For Mehul S Raval, Professor and Associate Dean - Experiential Learning at the School of Engineering and Applied Science, the big question is always how one can integrate human-like perception and reasoning abilities in machines to ensure more effective collaboration between humans and machines. One of his current areas of research is person retrieval in surveillance videos, which basically questions if a machine, such as the CCTV, can be taught to identify individuals solely on the basis of broad descriptions or soft biometrics given as natural language descriptors to it. What this means is, the next time you describe a person as a tall, middle-aged woman wearing grey trousers and a red sweatshirt, will the CCTV be able to understand the input and place a handful of shortlisted probables identified by the machine right in front of you?
“Well, one thinks about how agonising it can be to identify a lost child in a crowded area even if there are multiple CCTVs monitoring the space. Or can one lock-in on a criminal based on the description by an eye-witness of a crime scene?” asks Professor Raval, speaking about his new paper and research on the topic. His paper titled Person Retrieval in Surveillance Videos using Attribute Recognition has been accepted for publication in Springer’s Journal of Ambient Intelligence and Humanized Computing.

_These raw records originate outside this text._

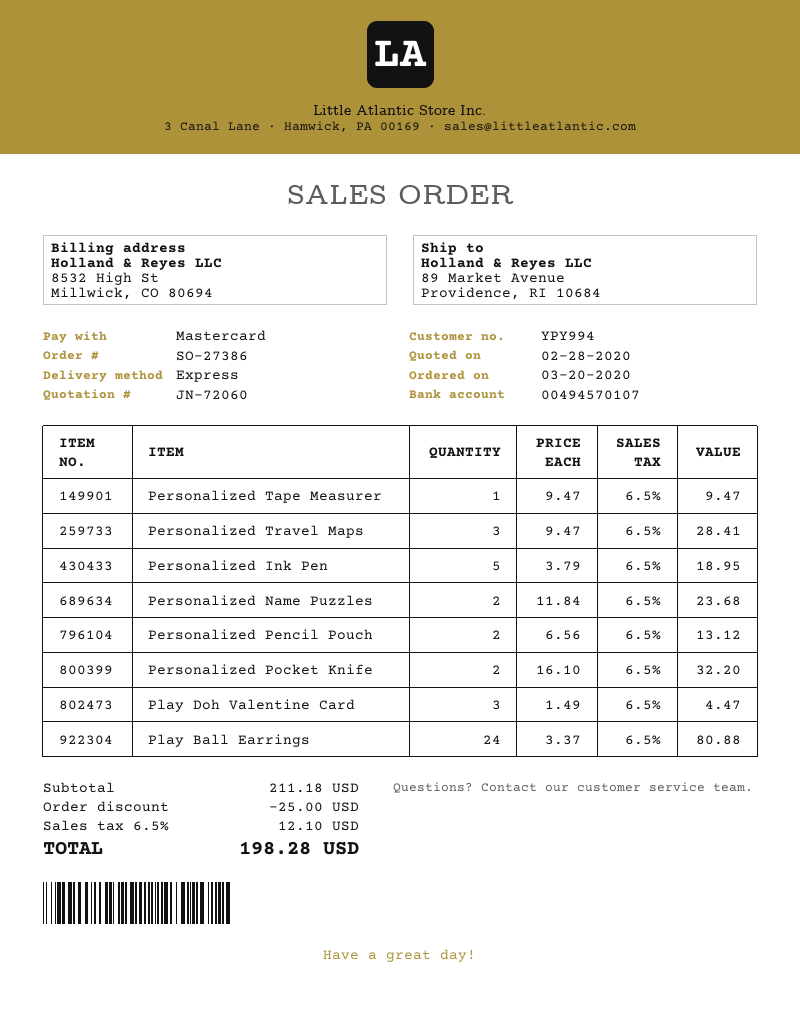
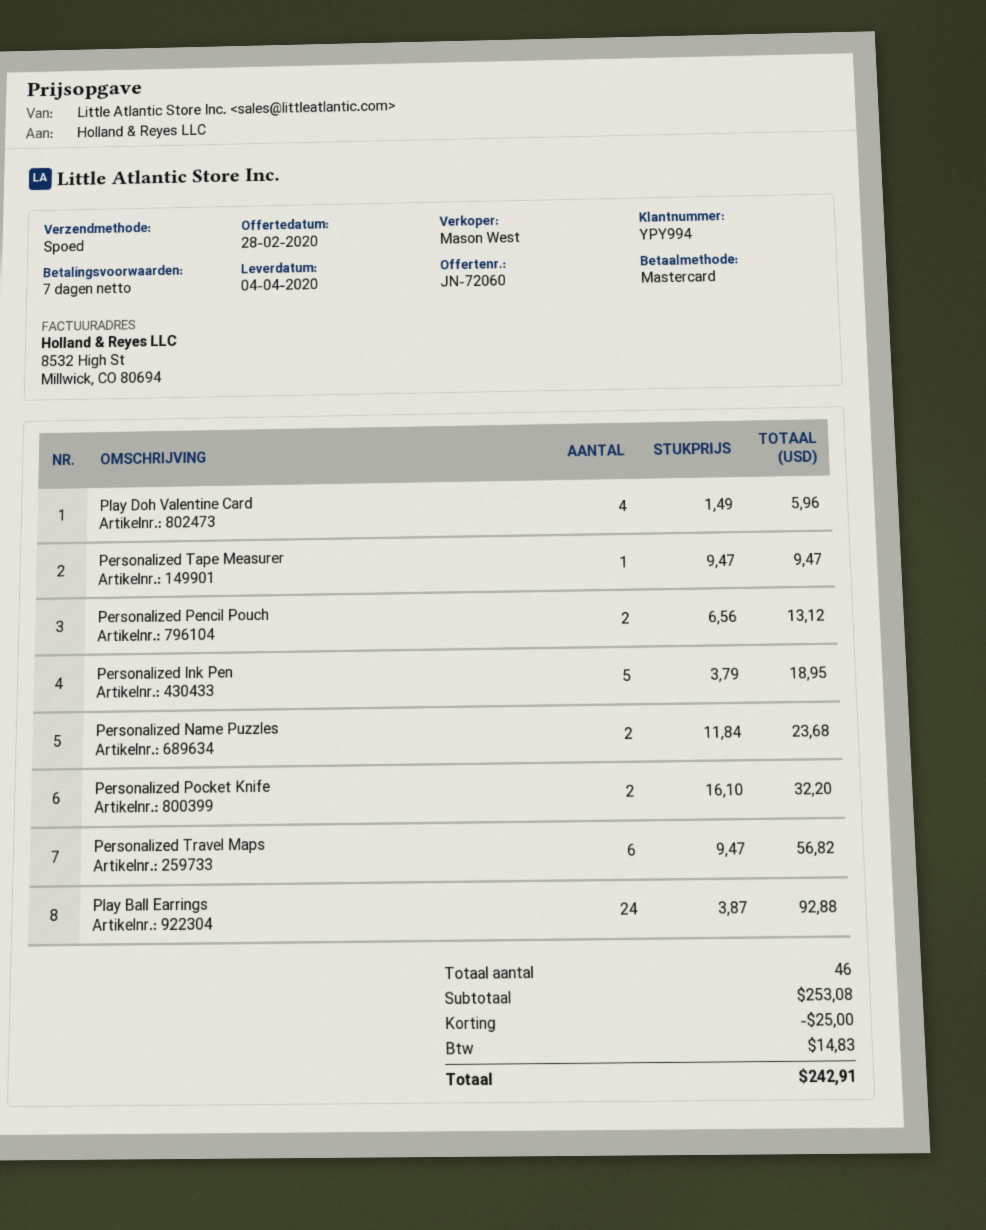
Personalized Travel Maps: 3 x 9.47 = 28.41 -> 6 x 9.47 = 56.82
Play Doh Valentine Card: 3 x 1.49 = 4.47 -> 4 x 1.49 = 5.96
Play Ball Earrings: 24 x 3.37 = 80.88 -> 24 x 3.87 = 92.88
subtotal: 211.18 -> 253.08
tax: 12.10 -> 14.83
total: 198.28 -> 242.91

He has also received a research grant as Principal Investigator for Semantic Person Retrieval in Surveillance (2022-2025) from the Gujarat Council on Science and Technology (GUJCOST). Unlike the existing approaches for identifying people, the proposed method uses a single deep network and fewer attributes to achieve state-of-the-art average results with reduced errors and quicker turnaround time.
The proposed approach uses five attributes: age, upper body (uBody) clothing colour, uBody clothing type, lower body (lBody) clothing colour, and lBody clothing type. Mask R-CNN is used for person detection, and the approach weighs each attribute to generate a ranking score for every detected person. “In Person Attribute Recognition (PAR), an individual is described by his or her appearance. PAR-based person retrieval is a crossmodal problem where the input is a textual description of the person’s appearance and the output is an image of the person. The human describable features are used to automatically retrieve the person from the recorded surveillance video,” he explains.
Professor Raval has co-authored his paper at Springer with students Hiren Galiyawala, PhD scholar at Ahmedabad University, and Meet Patel, LD College of Engineering. The research grant is also a collaborative effort between him and Co-Investigator Paawan Sharma, Associate Professor of the School of Technology, Pandit Deendayal Energy University.